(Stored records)
**********

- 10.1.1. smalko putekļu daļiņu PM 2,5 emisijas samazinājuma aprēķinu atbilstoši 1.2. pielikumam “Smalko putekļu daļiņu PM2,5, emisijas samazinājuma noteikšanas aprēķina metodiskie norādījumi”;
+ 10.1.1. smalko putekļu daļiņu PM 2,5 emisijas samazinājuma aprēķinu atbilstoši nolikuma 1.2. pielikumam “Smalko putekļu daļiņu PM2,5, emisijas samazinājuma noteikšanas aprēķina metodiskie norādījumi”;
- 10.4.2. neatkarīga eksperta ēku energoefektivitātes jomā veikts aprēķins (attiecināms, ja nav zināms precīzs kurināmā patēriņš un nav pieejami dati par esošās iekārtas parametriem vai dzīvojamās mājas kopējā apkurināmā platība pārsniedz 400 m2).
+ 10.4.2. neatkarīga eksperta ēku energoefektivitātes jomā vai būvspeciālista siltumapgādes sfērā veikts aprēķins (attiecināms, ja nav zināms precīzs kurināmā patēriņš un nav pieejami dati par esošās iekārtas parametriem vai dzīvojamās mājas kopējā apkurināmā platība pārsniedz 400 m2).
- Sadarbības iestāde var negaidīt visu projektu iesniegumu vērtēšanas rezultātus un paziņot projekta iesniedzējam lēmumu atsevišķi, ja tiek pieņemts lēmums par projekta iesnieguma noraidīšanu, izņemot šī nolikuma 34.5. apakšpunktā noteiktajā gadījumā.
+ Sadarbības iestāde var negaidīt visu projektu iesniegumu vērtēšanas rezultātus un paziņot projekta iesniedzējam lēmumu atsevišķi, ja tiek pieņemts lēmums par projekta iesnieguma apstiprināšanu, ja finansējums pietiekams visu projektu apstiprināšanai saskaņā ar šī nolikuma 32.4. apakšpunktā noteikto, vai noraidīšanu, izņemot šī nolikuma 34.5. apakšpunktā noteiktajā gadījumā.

**********

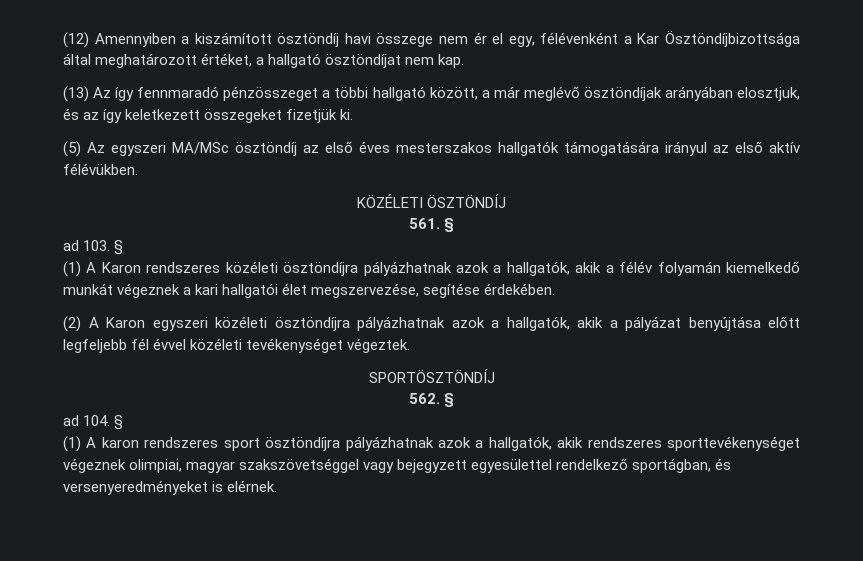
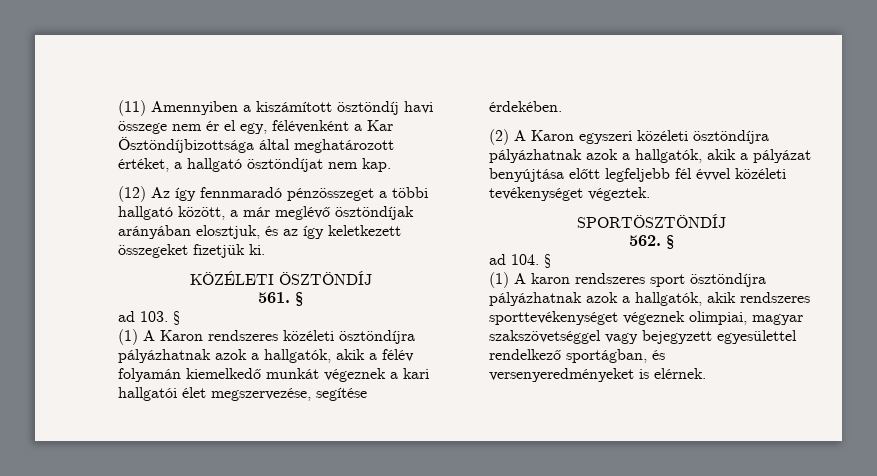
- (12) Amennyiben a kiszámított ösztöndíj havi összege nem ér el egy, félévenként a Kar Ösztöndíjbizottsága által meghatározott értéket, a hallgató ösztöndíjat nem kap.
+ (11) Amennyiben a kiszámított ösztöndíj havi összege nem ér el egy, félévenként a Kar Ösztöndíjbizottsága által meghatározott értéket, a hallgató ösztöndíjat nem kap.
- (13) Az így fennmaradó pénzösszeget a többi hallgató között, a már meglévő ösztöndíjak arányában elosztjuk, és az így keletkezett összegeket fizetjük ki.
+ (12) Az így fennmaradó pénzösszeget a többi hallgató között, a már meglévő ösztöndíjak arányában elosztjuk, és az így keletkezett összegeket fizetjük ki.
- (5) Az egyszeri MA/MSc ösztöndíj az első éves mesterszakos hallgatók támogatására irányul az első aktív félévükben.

**********

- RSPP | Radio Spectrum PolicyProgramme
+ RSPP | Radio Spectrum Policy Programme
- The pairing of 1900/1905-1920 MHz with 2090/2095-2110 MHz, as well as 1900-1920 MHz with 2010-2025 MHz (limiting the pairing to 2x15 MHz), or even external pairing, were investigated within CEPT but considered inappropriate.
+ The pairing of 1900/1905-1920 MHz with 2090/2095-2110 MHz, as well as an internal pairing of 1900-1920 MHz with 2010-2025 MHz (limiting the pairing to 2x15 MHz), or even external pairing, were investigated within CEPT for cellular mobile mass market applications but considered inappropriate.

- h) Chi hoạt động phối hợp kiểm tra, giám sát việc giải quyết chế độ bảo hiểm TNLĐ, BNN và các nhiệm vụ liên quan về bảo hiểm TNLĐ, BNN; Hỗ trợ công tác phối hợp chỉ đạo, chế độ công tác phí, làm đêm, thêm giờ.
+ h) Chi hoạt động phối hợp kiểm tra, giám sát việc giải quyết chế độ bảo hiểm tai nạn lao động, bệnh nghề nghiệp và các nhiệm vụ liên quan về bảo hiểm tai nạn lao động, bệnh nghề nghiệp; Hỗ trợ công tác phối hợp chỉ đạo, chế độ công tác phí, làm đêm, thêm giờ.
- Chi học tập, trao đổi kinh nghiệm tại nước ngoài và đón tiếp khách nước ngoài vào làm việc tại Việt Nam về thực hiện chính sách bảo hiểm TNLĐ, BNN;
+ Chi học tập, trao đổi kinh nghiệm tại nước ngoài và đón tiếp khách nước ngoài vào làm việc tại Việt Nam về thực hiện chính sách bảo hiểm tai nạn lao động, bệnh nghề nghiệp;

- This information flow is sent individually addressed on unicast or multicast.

**********

▶ _Work order_
Return a word-for-word copy of the lines above from the one holding "energoefektivitātes jomā vai" through the one holding "iesnieguma apstiprināšanu, ja", with both of them included and nothing besides.

▶ _Written reply_
+ 10.4.2. neatkarīga eksperta ēku energoefektivitātes jomā vai būvspeciālista siltumapgādes sfērā veikts aprēķins (attiecināms, ja nav zināms precīzs kurināmā patēriņš un nav pieejami dati par esošās iekārtas parametriem vai dzīvojamās mājas kopējā apkurināmā platība pārsniedz 400 m2).
- Sadarbības iestāde var negaidīt visu projektu iesniegumu vērtēšanas rezultātus un paziņot projekta iesniedzējam lēmumu atsevišķi, ja tiek pieņemts lēmums par projekta iesnieguma noraidīšanu, izņemot šī nolikuma 34.5. apakšpunktā noteiktajā gadījumā.
+ Sadarbības iestāde var negaidīt visu projektu iesniegumu vērtēšanas rezultātus un paziņot projekta iesniedzējam lēmumu atsevišķi, ja tiek pieņemts lēmums par projekta iesnieguma apstiprināšanu, ja finansējums pietiekams visu projektu apstiprināšanai saskaņā ar šī nolikuma 32.4. apakšpunktā noteikto, vai noraidīšanu, izņemot šī nolikuma 34.5. apakšpunktā noteiktajā gadījumā.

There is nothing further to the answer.